Strategies to Proactively Drive Revenue Cycle Efficiency and Reduce Cost
Managing the revenue cycle in healthcare businesses can be costly. However, if insufficient measures are taken to oversee good billing processes, collectible revenue is often left on the table. Constant annual changes in billing and coding rules make the processes especially frustrating, but smart strategic planning using relevant internal and external resources can help maximize efficiency and reduce costs, thus making the business more profitable.
It’s always important to monitor a few internal figures to identify claims issues. In addition to the daily review of electronic claims denial reports, several monthly agings should be reviewed, including by provider, insurance, and location of service (i.e., by office and hospital, or by a specific hospital if your software has the capability). These reports help isolate a problem source, which can be further examined for common patterns contributing to the lack of payment. Such patterns include no response to claims sent to a certain carrier, which might mean a corrected address is needed. If office claims are denied on established patients, staff might not be getting the information updated at check-in. Or, if a particular provider’s claims are unpaid longer than the others, he or she might need to be educated to provide sufficient information for coding. Review these additional reasons for claims denials, and how you can prevent them.
A Coding Partner Is A Valuable Investment
The services of a coding partner can be a valuable investment for preventing root causes for claims denied. With rules changing yearly, and sometimes quarterly or even monthly, requesting a periodic analysis can provide your business with some easy to digest reports that provide helpful insight into what might need some extra attention in your revenue cycle processes.

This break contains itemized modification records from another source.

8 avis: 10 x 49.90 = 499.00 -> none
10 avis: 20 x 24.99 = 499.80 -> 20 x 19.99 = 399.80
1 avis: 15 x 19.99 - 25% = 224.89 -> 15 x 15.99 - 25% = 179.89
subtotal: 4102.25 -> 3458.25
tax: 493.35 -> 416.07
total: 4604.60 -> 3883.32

Revenue cycle management efficiency can also be improved by staying abreast of potential changes in insurance requirements or issues your peers have experienced. Listening to partners/third parties that your providers work with, such as auditing and coding support consulting companies, like YES, can be a valuable resource for this information. Becker’s Hospital Review provides some perspective on revenue cycle management in this article. Additionally, professional associations for groups such as physician specialties, mid-level providers, pharmacies, etc., often have monthly newsletters and/or articles on their websites regarding billing matters that impact their members. Insurance carriers, too, will sometimes report in their newsletters and website entries that certain coding edits will be added to their systems and claims that don’t pass those edits will reject. Don’t forget that insurance provider representatives can be valuable to help resolve ongoing claims and other insurance matters, so know who they are and maintain good relationships with them.

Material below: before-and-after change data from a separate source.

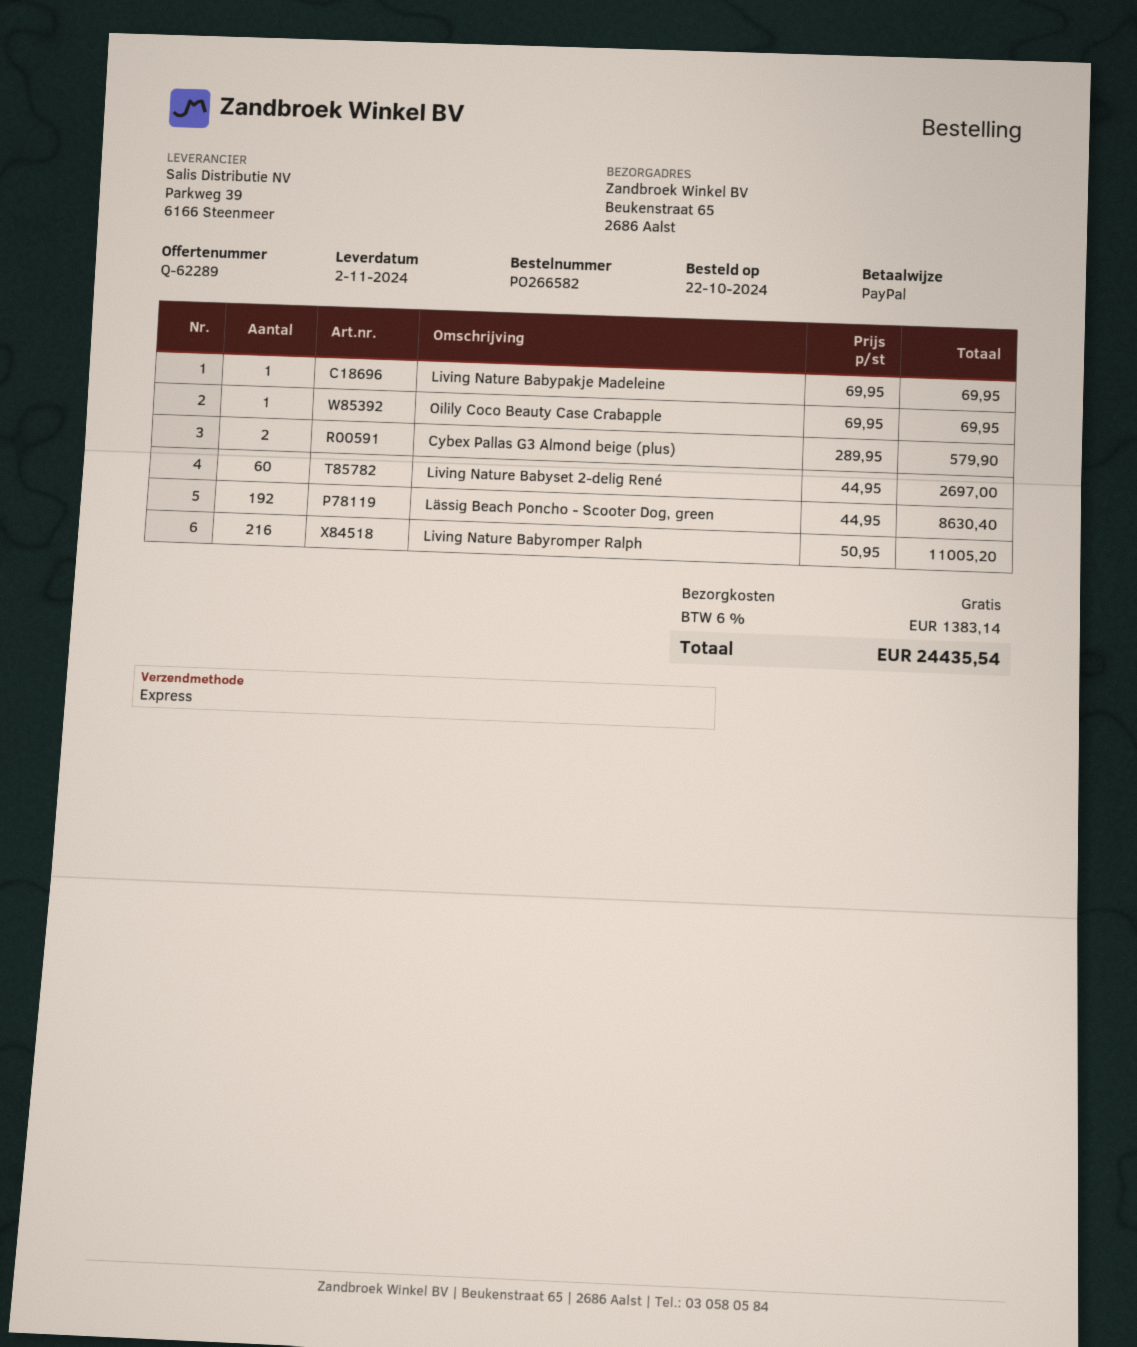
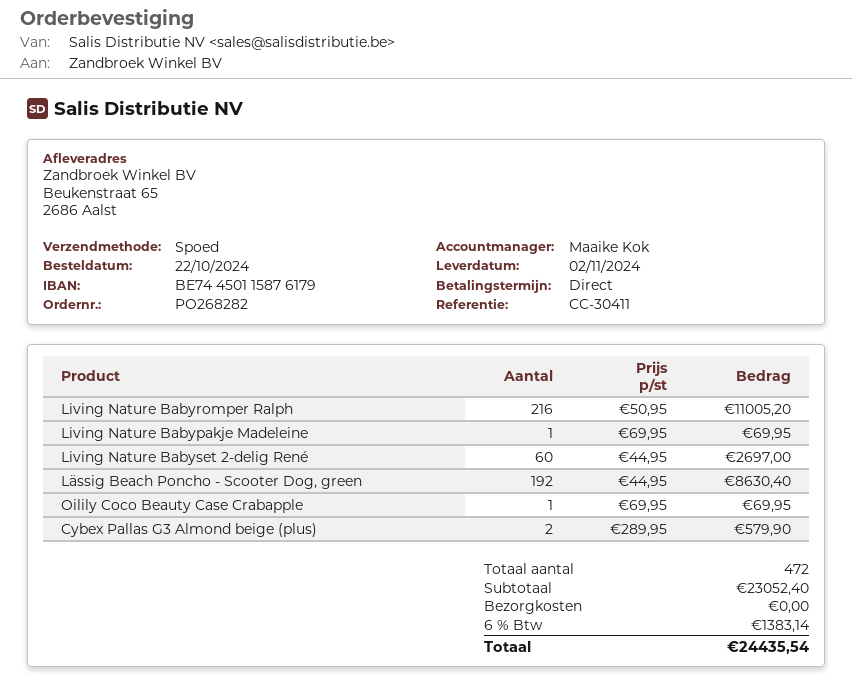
order number: PO266582 -> PO268282

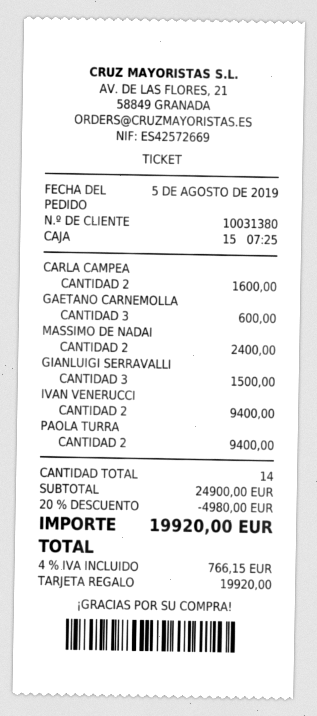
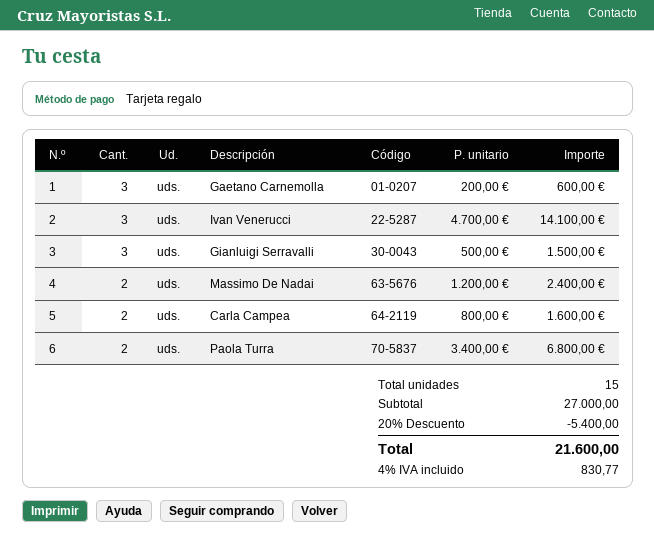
IVAN VENERUCCI: 2 for 9400.00 -> 3 for 14100.00
PAOLA TURRA: 2 for 9400.00 -> 2 for 6800.00
total quantity: 14 -> 15
subtotal: 24900.00 -> 27000.00
discount: 20% = 4980.00 -> 20% = 5400.00
tax: 4% = 766.15 -> 4% = 830.77
total: 19920.00 -> 21600.00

Having Certified Coders On Your Staff Is Key To Revenue Cycle
Coding is always a key factor in healthcare billing, and keeping your coders up-to-date on rules and new or revised codes is essential to successful revenue cycle management. Having certified professional coders on your staff establishes a solid skill foundation, and as discussed in this article, providing ongoing continuing education by nationally recognized educators ensures that your staff will stay current with codes and coding rules.
Revenue cycle management is complex and not likely to get easier, although practical resources are available. Strategic use of useful outside information (from certified external partners) along with inside monitoring and solid practices, can result in a very proactive drive in revenue cycle management.